DATA SUPPLIED >>
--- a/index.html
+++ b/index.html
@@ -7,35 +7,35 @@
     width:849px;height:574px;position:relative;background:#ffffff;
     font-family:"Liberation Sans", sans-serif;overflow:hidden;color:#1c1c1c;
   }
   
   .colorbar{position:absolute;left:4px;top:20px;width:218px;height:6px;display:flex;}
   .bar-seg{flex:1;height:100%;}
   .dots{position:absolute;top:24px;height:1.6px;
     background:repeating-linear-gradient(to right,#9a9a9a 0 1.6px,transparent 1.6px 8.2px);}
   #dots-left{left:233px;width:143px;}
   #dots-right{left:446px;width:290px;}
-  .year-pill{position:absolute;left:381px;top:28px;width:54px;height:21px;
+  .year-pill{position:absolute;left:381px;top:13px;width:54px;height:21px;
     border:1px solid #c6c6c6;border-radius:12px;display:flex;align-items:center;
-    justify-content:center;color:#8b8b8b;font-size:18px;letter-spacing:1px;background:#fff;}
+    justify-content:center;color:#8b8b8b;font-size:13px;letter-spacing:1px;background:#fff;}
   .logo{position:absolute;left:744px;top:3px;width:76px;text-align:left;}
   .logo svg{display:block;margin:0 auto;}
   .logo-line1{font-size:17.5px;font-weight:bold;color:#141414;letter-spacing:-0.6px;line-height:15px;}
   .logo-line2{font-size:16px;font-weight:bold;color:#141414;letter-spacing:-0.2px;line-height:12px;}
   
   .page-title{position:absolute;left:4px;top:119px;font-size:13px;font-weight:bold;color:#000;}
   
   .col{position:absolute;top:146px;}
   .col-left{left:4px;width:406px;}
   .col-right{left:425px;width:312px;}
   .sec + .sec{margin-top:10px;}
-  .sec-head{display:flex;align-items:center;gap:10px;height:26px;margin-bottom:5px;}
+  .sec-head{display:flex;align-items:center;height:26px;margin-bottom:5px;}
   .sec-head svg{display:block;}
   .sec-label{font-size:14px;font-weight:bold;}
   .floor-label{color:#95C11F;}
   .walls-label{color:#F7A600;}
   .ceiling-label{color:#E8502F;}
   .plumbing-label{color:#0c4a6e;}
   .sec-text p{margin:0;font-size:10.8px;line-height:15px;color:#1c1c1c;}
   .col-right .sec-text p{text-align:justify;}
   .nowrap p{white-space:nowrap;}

--

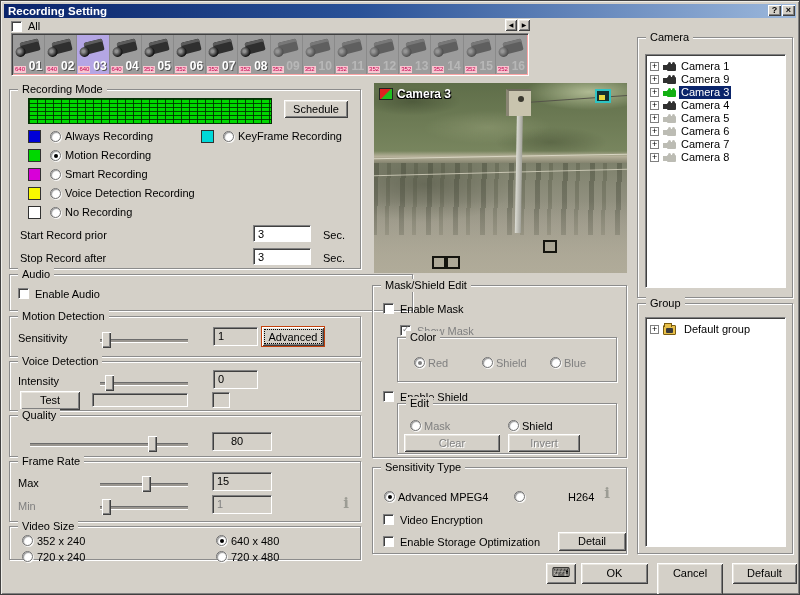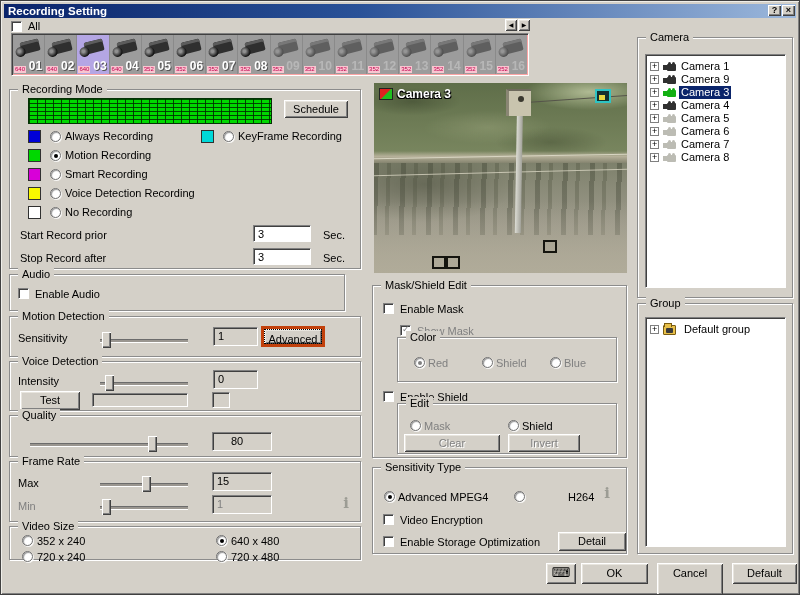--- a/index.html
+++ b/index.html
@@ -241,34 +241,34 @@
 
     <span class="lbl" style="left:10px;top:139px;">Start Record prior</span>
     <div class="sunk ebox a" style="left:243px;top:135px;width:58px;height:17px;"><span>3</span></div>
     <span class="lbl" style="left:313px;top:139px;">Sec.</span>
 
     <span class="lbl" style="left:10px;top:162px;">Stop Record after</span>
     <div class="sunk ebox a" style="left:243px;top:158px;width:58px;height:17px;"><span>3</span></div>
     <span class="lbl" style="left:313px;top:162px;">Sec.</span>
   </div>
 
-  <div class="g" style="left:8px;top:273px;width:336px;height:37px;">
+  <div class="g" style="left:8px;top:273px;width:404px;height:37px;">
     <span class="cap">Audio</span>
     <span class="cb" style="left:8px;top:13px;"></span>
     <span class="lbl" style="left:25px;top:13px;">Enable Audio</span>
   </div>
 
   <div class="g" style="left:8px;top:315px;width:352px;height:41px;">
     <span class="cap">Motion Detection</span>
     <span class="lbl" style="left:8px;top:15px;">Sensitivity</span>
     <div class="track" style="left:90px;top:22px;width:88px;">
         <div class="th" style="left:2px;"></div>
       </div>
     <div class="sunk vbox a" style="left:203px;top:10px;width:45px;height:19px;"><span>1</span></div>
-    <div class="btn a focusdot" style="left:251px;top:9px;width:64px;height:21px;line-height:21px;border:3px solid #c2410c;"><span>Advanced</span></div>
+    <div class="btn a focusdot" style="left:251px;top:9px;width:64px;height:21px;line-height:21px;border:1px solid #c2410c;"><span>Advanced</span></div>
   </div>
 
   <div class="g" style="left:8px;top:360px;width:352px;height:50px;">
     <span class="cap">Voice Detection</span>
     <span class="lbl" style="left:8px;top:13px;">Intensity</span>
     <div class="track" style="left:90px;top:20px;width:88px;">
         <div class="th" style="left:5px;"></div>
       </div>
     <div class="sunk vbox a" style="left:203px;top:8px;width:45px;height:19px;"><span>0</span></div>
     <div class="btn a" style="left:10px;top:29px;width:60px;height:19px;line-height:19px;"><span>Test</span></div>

...

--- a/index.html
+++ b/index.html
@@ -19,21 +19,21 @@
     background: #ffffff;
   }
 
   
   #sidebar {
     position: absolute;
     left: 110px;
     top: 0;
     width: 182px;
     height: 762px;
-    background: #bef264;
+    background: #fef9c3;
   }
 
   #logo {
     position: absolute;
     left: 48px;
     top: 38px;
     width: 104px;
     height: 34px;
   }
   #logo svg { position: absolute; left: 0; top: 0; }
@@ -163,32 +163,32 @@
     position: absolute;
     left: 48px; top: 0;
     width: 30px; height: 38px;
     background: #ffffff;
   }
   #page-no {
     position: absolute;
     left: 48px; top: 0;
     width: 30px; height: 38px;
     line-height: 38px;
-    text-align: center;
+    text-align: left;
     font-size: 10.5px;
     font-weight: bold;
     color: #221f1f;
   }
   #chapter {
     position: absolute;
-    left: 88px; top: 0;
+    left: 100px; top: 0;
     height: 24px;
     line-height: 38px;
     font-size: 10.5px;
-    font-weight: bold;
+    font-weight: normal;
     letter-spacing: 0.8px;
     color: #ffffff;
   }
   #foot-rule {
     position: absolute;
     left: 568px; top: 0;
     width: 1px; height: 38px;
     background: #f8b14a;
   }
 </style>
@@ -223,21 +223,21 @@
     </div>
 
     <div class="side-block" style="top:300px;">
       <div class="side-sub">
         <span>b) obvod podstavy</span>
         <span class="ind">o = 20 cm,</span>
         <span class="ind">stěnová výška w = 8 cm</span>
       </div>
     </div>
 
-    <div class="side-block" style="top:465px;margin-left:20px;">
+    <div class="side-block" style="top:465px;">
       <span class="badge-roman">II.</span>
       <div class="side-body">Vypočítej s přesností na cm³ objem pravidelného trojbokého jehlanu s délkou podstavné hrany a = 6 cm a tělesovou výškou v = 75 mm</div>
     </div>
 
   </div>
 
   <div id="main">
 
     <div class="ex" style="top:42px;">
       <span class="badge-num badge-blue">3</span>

WORK TO BE COMPLETED >> Where a line in the records above contains the string "text", copy that line.

SOLUTION FOR THIS EXERCISE >>
   .logo{position:absolute;left:744px;top:3px;width:76px;text-align:left;}
   .sec-text p{margin:0;font-size:10.8px;line-height:15px;color:#1c1c1c;}
   .col-right .sec-text p{text-align:justify;}
-    text-align: center;
+    text-align: left;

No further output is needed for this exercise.